Biofilters to reduce climate impact from dairy cows and pigs

Wednesday 10 Feb 21


Charlotte Scheutz
Professor, Head of Section Climate and Monitoring
DTU Environment
+45 45 25 16 07


Peter Kjeldsen
Associate Professor, Head of Education
DTU Environment
+45 45 25 15 61

Biomet has received DKK 4.6 million in funding from the Ministry of Environment and Food of Denmark’s green development and demonstration programme (GUDP).

Read also news item on the Ministry of Environment and Food of Denmark’s website

Biofilters that break down methane can be an important step towards cost-effective reduction of the climate footprint of Danish dairy cows and pig production.
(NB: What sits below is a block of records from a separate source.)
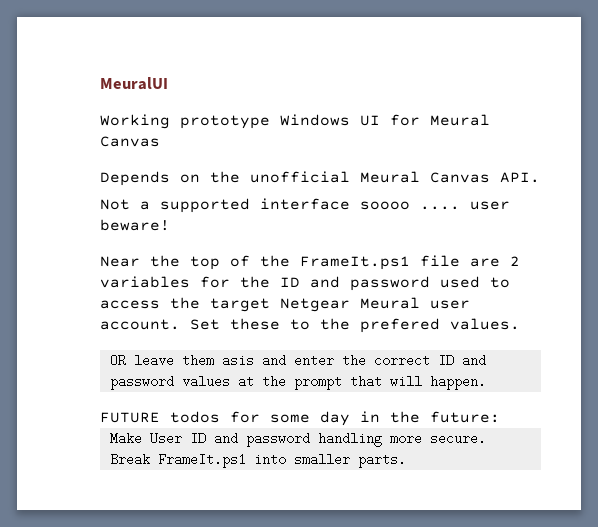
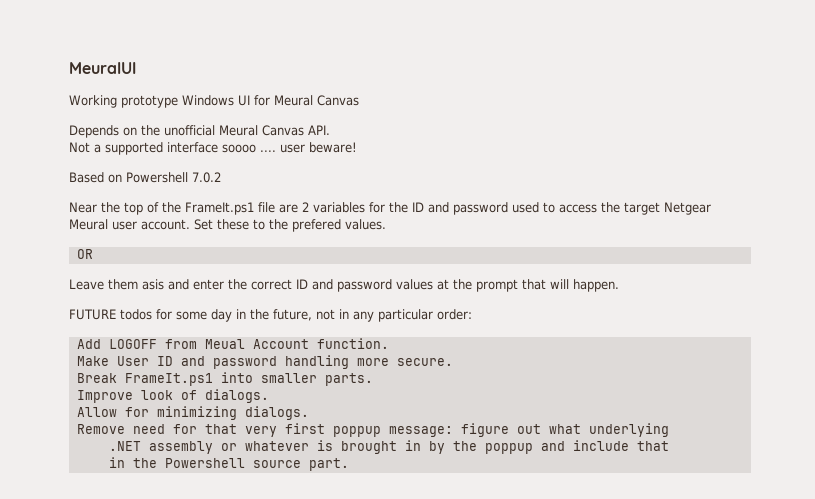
(170, 225) none -> [69,172,221,183] // Based on Powershell 7.0.2
[133,354,174,367] leave -> [69,279,104,290] // Leave
[430,411,500,423] future: -> [273,309,472,322] [76,338,389,349] future, not in any particular order: // Add LOGOFF from Meual Account function.
(406, 460) none -> [76,389,269,403] [76,406,309,420] [76,423,669,437] [108,440,669,454] [108,457,349,471] // Improve look of dialogs. // Allow for minimizing dialogs. // Remove need for that very first poppup message: figure out what underlying // .NET assembly or whatever is brought in by the poppup and include that // in the Powershell source part.

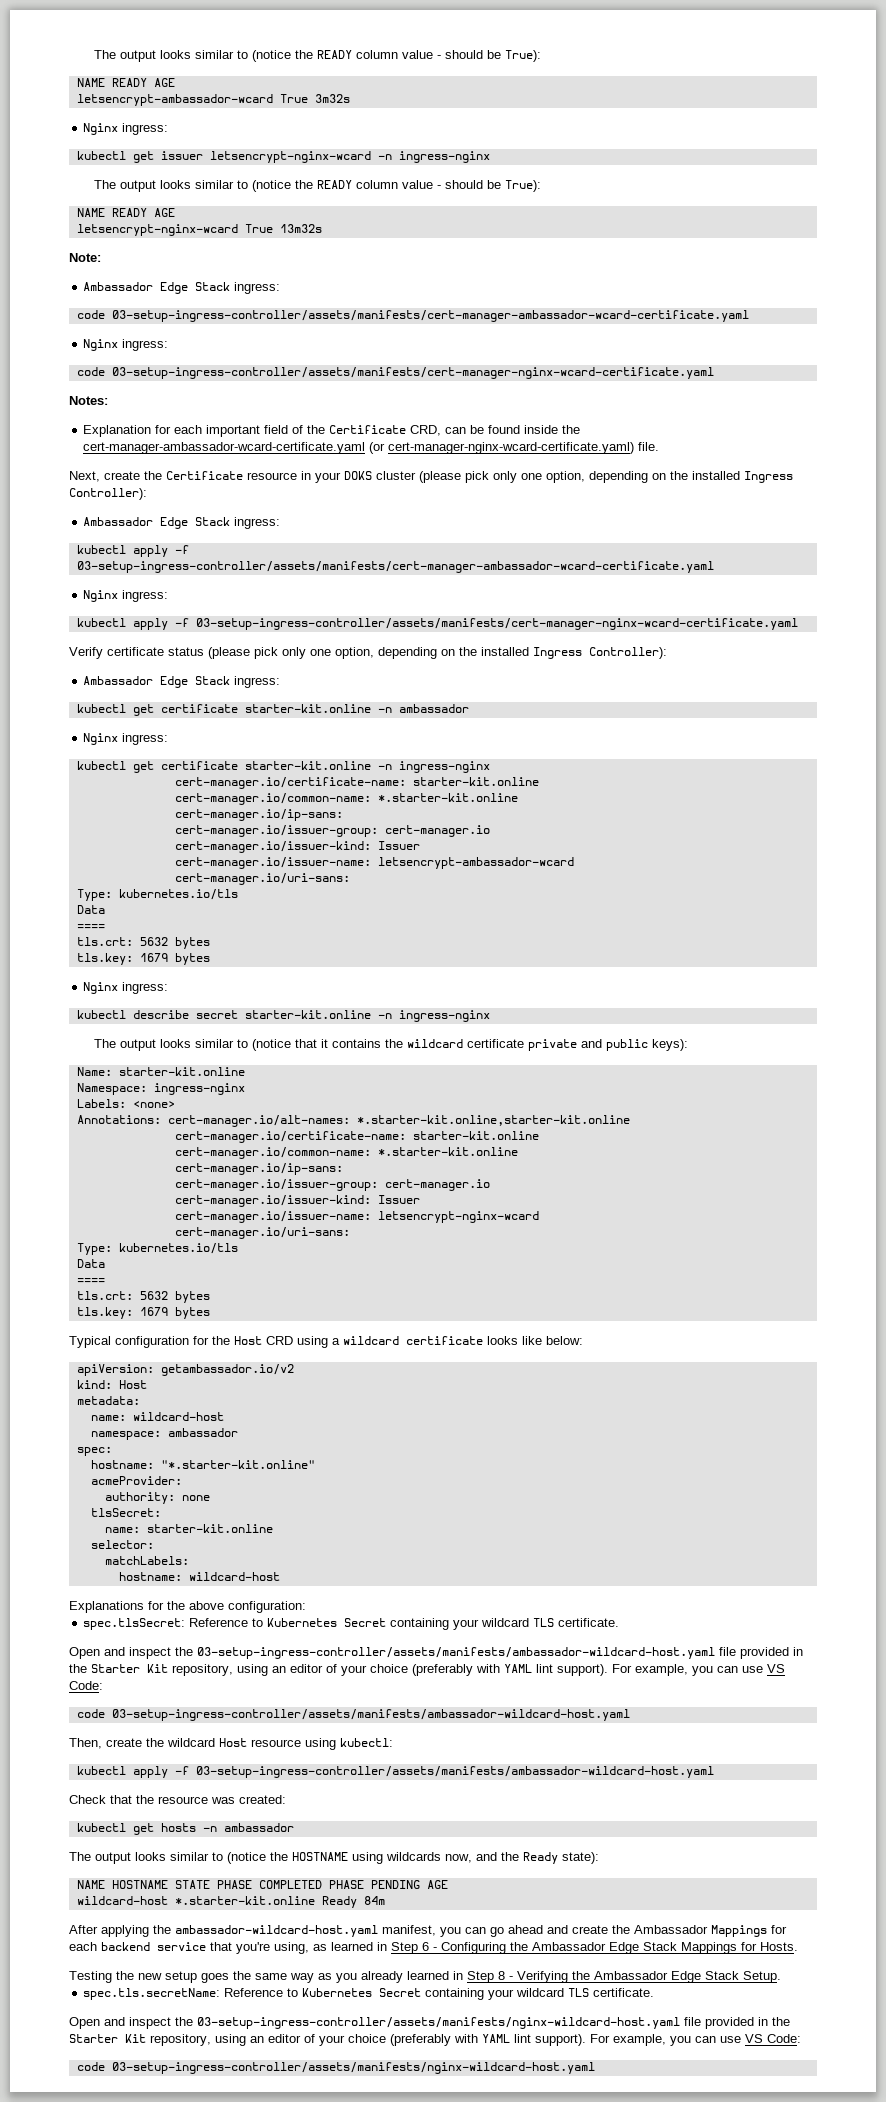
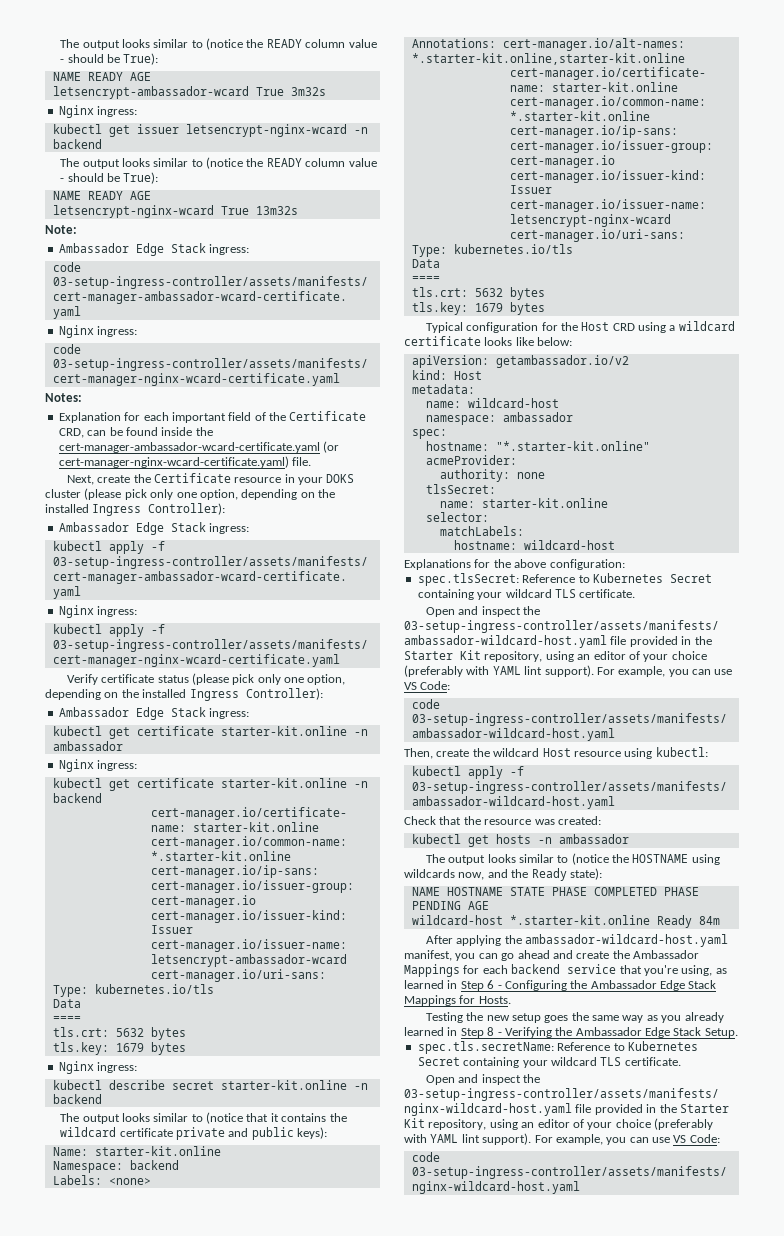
[398,151,490,163] ingress-nginx -> [52,139,102,149] backend
[398,761,490,773] ingress-nginx -> [52,793,102,803] backend
[398,1010,490,1022] ingress-nginx -> [52,1094,102,1104] backend
[153,1083,245,1095] ingress-nginx -> [129,1160,179,1170] backend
Total methane emissions from Denmark’s approximately 570,000 dairy cows today amount to 2.3 million tonnes of CO₂ equivalents annually from the dairy cows’ barns and slurry containers. Likewise, the total pig production results in methane emissions equal to 1.45 million tonnes of CO₂ equivalents per year. A new GUPD-funded project—Biomet—intends to address this problem.
DTU, SEGES, COWI, PFH Miljø & Anlæg, and the University of Copenhagen will demonstrate the potential of biofilters as an important and cost-effective technological solution for the reduction of the big climate culprit—methane gas—which forms in the stomachs of the livestock and is emitted via their exhalation air and slurry.

The expectation for the project is that the total emissions from dairy cows’ barns and slurry containers in Denmark can be reduced by as much as 20 per cent, while the reduced climate impact from pig slurry is expected to be 15 per cent. Important secondary gains are also expected, as filtration of the air in cow barns and slurry containers in the biofilter will concurrently reduce emissions of ammonia and odour nuisances.
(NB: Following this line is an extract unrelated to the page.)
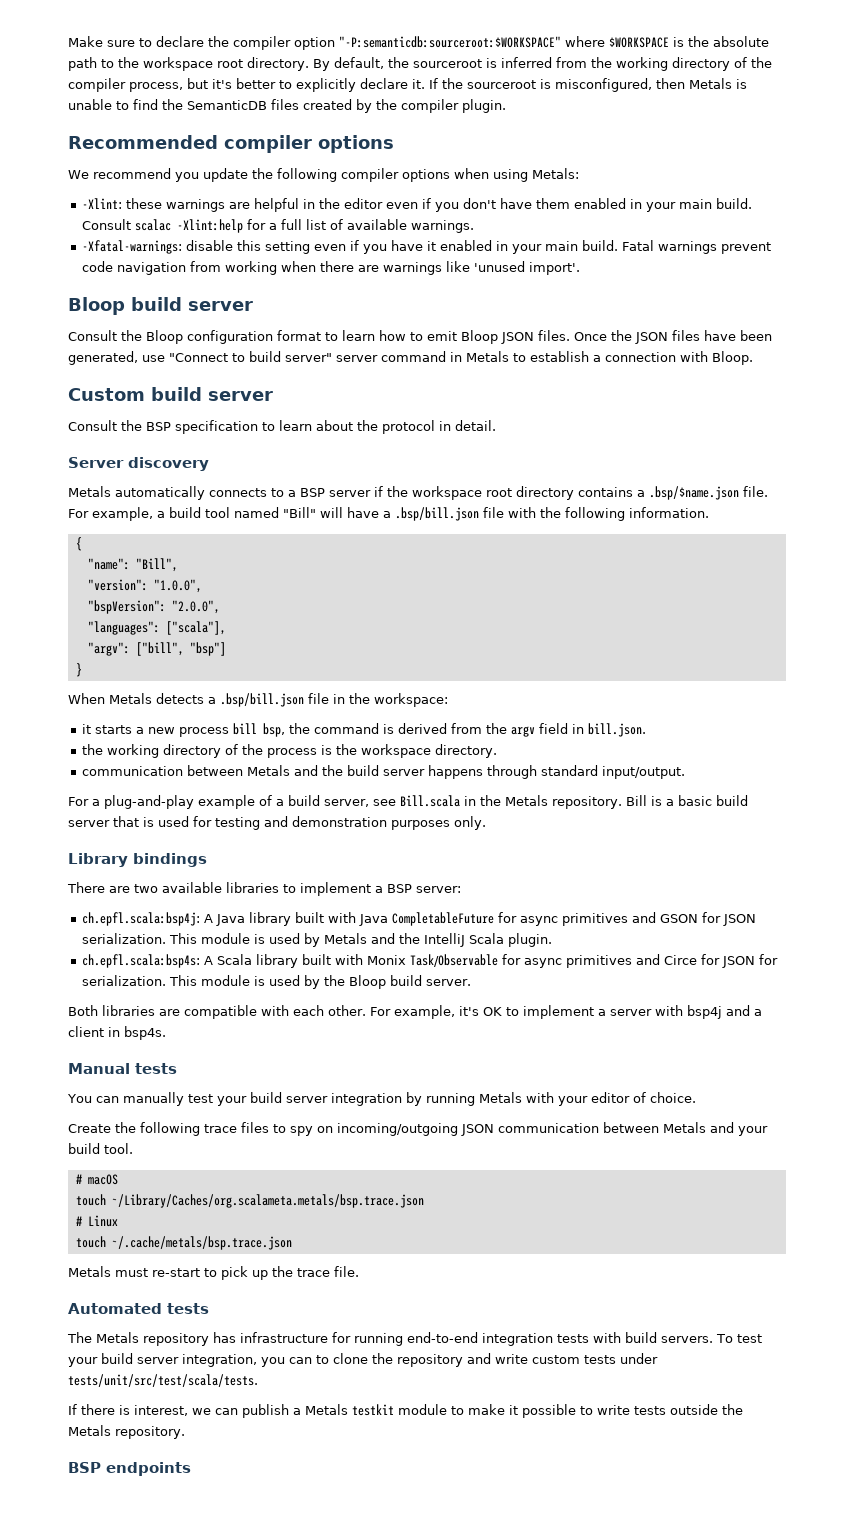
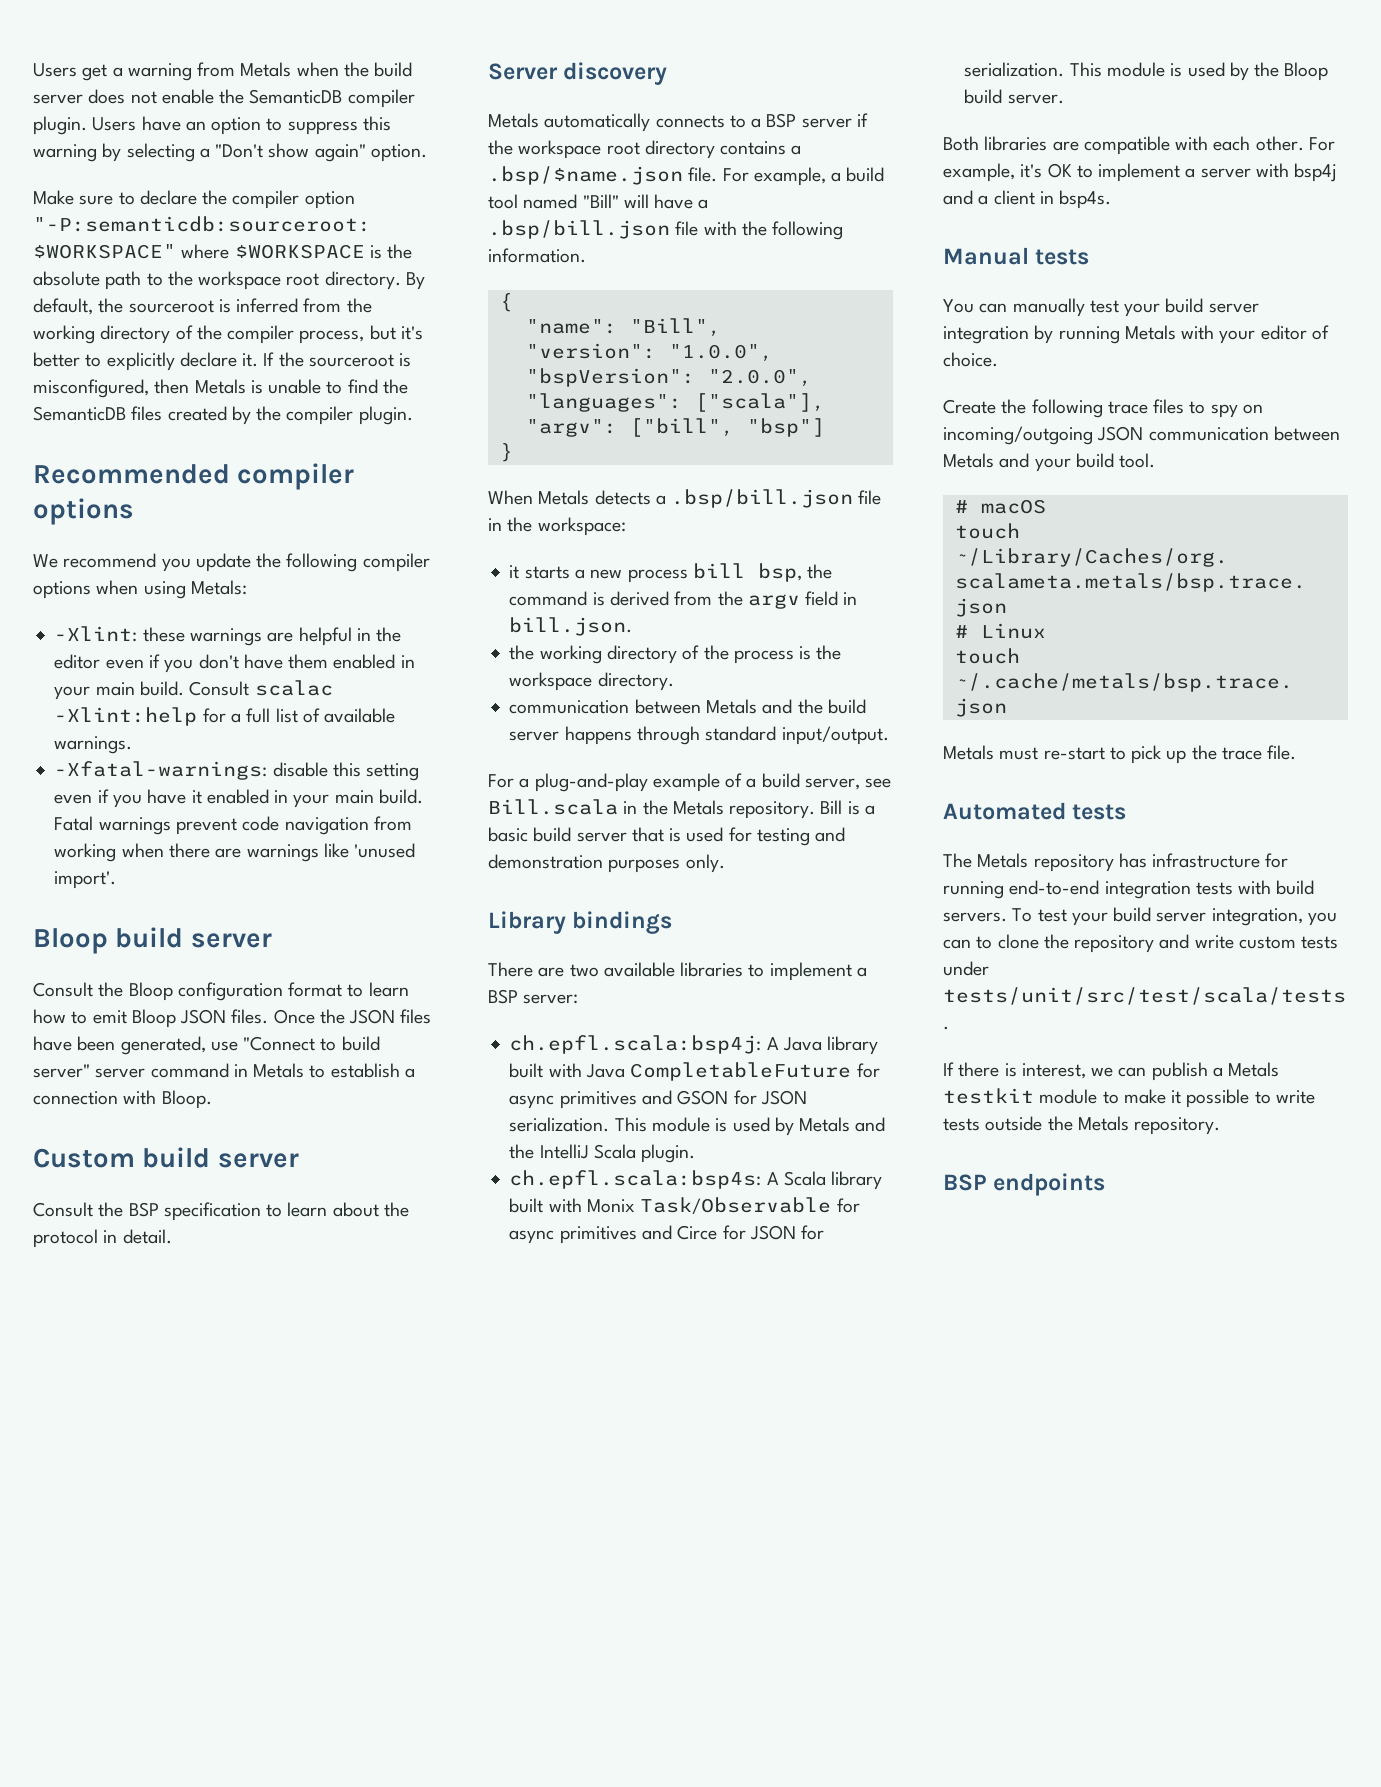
(68, 41) none -> [33,62,413,81] [33,89,415,108] [33,116,391,135] [33,143,427,162] Users get a warning from Metals when the build server does not enable the SemanticDB compiler plugin. Users have an option to suppress this warning by selecting a "Don't show again" option. //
In specific terms, the parties will develop, design, and test biofilter systems. The filter consists of compost filled with methane-eating bacteria. The compost is placed in large containers or buried in the ground outside the barn. So-called ‘point extraction’ is also established over the dairy cows’ stalls, and—via ventilation pipes—the methane-containing air is sucked out of the barn and through the filter outside the barn. Here, the methane is reduced to carbon dioxide and water. The same process is intended to be used in the covered dairy cow and pig slurry containers, where the concentrated methane air over the slurry is sucked out and channelled into the biofilter.
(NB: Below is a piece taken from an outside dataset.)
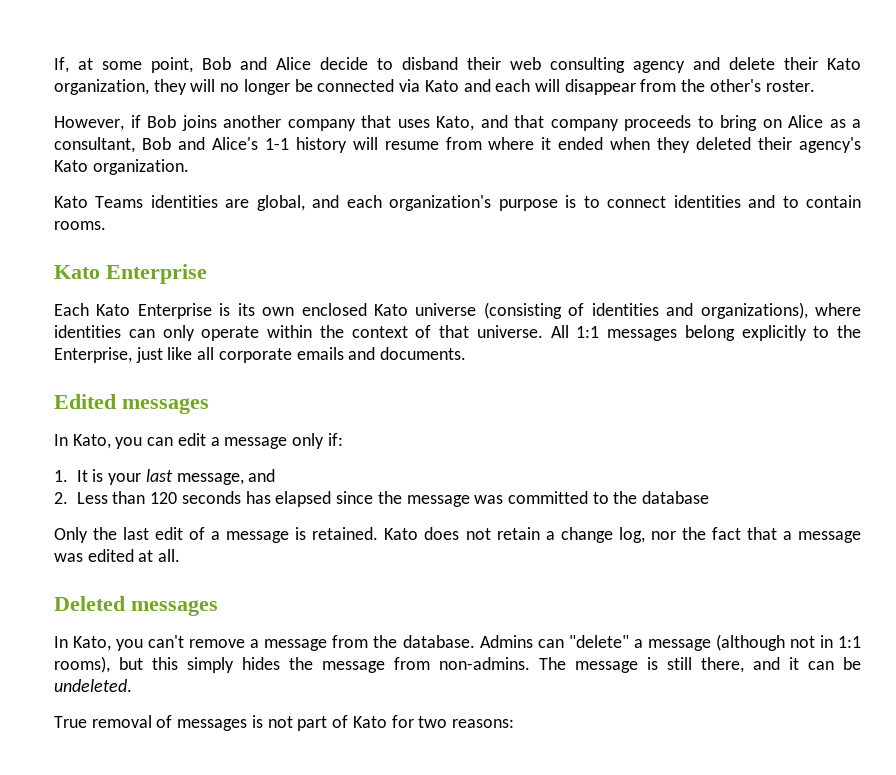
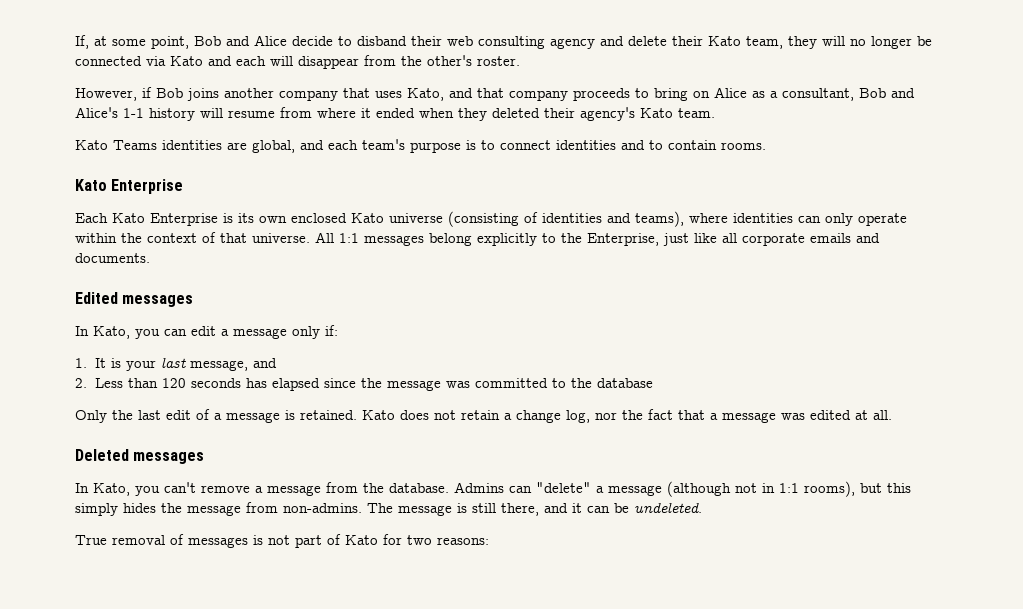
[54,79,149,95] organization, -> [746,36,783,49] team,
[92,159,189,175] organization. -> [678,108,715,118] team.
[389,195,492,211] organization's -> [362,139,405,150] team's
[700,302,808,319] organizations), -> [635,211,684,227] teams),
The goal is full-scale test systems in 2021

The technology is already known, as it has been developed to convert methane from old landfills. At DTU, the technology has been used for nearly 15 years, while COWI has similar experience with biofilters from several years of advisory services in the establishment of biofilters in landfills. In the current project, the task will thus be to transfer the technology to cow barns and slurry containers under different conditions.
Biomet is managed by DTU and headed by Professor Charlotte Scheutz from DTU Environment. She says:
“At DTU, we’ve long worked with technologies for breaking down methane using biofilters. It’s an effective method that has—for example—proved its worth in old landfills with methane emissions. Biofilters can also make a big difference at farms when they are customised for such use.”
DTU and SEGES have performed measurements in laboratories and small pilot systems, but full-scale test systems are required to measure the full effect of the technology. The goal is therefore to develop functional full-scale test systems with point extraction and biofilter in 2021 which work in practice and effectively reduce methane and ammonia contents in barn environments and slurry containers. The final version of the filter is expected to be ready by the end of 2022.

Another important focus in the project is to perform specific calculations of the cost of the method per reduced tonne of CO₂ equivalent and tonne of ammonia. The parties’ initial expectations are that the biofilters will prove to be a cost-effective solution relative to their value, as the method is fairly simple and based on known technology with comparatively low establishment and maintenance costs.
Arla and Danish Crown are showing great interest in the potential of the project and will contribute support and knowledge. Based on the project results, the two parties will also calculate how large climate gas reductions the two industries can each achieve if their suppliers use the biofilters.